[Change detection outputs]
○ ○ ○
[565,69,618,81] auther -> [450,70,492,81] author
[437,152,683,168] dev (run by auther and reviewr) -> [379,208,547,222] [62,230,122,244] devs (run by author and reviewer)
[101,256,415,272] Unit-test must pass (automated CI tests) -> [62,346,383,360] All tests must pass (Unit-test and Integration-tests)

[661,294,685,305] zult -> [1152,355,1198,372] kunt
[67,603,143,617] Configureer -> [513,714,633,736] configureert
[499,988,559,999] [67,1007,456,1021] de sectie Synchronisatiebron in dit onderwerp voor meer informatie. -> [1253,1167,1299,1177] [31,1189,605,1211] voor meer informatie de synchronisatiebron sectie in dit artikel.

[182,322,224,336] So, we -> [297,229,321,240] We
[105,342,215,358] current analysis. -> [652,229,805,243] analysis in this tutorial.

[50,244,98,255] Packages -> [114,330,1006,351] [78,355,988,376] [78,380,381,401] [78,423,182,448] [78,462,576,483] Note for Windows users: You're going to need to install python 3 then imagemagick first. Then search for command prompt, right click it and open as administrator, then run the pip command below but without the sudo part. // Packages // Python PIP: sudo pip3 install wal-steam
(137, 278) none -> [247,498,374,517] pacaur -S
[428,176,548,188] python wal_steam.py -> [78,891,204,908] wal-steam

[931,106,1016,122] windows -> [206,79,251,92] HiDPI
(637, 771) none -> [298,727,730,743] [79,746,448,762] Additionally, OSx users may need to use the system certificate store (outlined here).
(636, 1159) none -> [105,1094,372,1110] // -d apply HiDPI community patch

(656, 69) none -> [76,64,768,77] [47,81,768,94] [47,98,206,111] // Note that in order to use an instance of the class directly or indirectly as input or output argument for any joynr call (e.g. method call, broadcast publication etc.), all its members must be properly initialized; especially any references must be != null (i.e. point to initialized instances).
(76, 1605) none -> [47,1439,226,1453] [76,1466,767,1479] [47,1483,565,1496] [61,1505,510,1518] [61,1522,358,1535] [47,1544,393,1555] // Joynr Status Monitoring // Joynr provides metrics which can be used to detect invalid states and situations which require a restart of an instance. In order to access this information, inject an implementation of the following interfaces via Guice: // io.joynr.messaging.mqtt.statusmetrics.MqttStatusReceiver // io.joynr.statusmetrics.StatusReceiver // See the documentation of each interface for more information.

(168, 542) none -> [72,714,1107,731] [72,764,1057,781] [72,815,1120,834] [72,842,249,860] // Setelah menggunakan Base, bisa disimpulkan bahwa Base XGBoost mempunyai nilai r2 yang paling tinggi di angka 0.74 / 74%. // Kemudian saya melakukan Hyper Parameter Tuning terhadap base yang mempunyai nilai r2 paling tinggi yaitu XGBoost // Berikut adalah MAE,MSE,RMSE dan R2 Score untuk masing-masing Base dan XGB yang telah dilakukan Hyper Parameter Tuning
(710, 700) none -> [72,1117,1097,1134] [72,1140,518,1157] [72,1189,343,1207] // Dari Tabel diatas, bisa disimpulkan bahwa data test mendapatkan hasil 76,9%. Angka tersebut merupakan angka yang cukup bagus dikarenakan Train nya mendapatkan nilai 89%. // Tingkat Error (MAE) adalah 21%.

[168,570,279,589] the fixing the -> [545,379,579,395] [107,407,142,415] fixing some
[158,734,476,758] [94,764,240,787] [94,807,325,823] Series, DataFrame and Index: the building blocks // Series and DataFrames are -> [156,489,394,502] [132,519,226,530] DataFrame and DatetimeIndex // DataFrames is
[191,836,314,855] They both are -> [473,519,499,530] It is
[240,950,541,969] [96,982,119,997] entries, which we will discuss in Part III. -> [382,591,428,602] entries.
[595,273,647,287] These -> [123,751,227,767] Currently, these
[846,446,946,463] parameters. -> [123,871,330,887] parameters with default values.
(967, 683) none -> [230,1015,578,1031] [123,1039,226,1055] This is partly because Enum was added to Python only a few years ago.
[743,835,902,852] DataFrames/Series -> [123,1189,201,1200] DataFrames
○ ○ ○
• Problem to work on
Return all the data above once more, precisely as given.

• Your solution
[565,69,618,81] auther -> [450,70,492,81] author
[437,152,683,168] dev (run by auther and reviewr) -> [379,208,547,222] [62,230,122,244] devs (run by author and reviewer)
[101,256,415,272] Unit-test must pass (automated CI tests) -> [62,346,383,360] All tests must pass (Unit-test and Integration-tests)

[661,294,685,305] zult -> [1152,355,1198,372] kunt
[67,603,143,617] Configureer -> [513,714,633,736] configureert
[499,988,559,999] [67,1007,456,1021] de sectie Synchronisatiebron in dit onderwerp voor meer informatie. -> [1253,1167,1299,1177] [31,1189,605,1211] voor meer informatie de synchronisatiebron sectie in dit artikel.

[182,322,224,336] So, we -> [297,229,321,240] We
[105,342,215,358] current analysis. -> [652,229,805,243] analysis in this tutorial.

[50,244,98,255] Packages -> [114,330,1006,351] [78,355,988,376] [78,380,381,401] [78,423,182,448] [78,462,576,483] Note for Windows users: You're going to need to install python 3 then imagemagick first. Then search for command prompt, right click it and open as administrator, then run the pip command below but without the sudo part. // Packages // Python PIP: sudo pip3 install wal-steam
(137, 278) none -> [247,498,374,517] pacaur -S
[428,176,548,188] python wal_steam.py -> [78,891,204,908] wal-steam

[931,106,1016,122] windows -> [206,79,251,92] HiDPI
(637, 771) none -> [298,727,730,743] [79,746,448,762] Additionally, OSx users may need to use the system certificate store (outlined here).
(636, 1159) none -> [105,1094,372,1110] // -d apply HiDPI community patch

(656, 69) none -> [76,64,768,77] [47,81,768,94] [47,98,206,111] // Note that in order to use an instance of the class directly or indirectly as input or output argument for any joynr call (e.g. method call, broadcast publication etc.), all its members must be properly initialized; especially any references must be != null (i.e. point to initialized instances).
(76, 1605) none -> [47,1439,226,1453] [76,1466,767,1479] [47,1483,565,1496] [61,1505,510,1518] [61,1522,358,1535] [47,1544,393,1555] // Joynr Status Monitoring // Joynr provides metrics which can be used to detect invalid states and situations which require a restart of an instance. In order to access this information, inject an implementation of the following interfaces via Guice: // io.joynr.messaging.mqtt.statusmetrics.MqttStatusReceiver // io.joynr.statusmetrics.StatusReceiver // See the documentation of each interface for more information.

(168, 542) none -> [72,714,1107,731] [72,764,1057,781] [72,815,1120,834] [72,842,249,860] // Setelah menggunakan Base, bisa disimpulkan bahwa Base XGBoost mempunyai nilai r2 yang paling tinggi di angka 0.74 / 74%. // Kemudian saya melakukan Hyper Parameter Tuning terhadap base yang mempunyai nilai r2 paling tinggi yaitu XGBoost // Berikut adalah MAE,MSE,RMSE dan R2 Score untuk masing-masing Base dan XGB yang telah dilakukan Hyper Parameter Tuning
(710, 700) none -> [72,1117,1097,1134] [72,1140,518,1157] [72,1189,343,1207] // Dari Tabel diatas, bisa disimpulkan bahwa data test mendapatkan hasil 76,9%. Angka tersebut merupakan angka yang cukup bagus dikarenakan Train nya mendapatkan nilai 89%. // Tingkat Error (MAE) adalah 21%.

[168,570,279,589] the fixing the -> [545,379,579,395] [107,407,142,415] fixing some
[158,734,476,758] [94,764,240,787] [94,807,325,823] Series, DataFrame and Index: the building blocks // Series and DataFrames are -> [156,489,394,502] [132,519,226,530] DataFrame and DatetimeIndex // DataFrames is
[191,836,314,855] They both are -> [473,519,499,530] It is
[240,950,541,969] [96,982,119,997] entries, which we will discuss in Part III. -> [382,591,428,602] entries.
[595,273,647,287] These -> [123,751,227,767] Currently, these
[846,446,946,463] parameters. -> [123,871,330,887] parameters with default values.
(967, 683) none -> [230,1015,578,1031] [123,1039,226,1055] This is partly because Enum was added to Python only a few years ago.
[743,835,902,852] DataFrames/Series -> [123,1189,201,1200] DataFrames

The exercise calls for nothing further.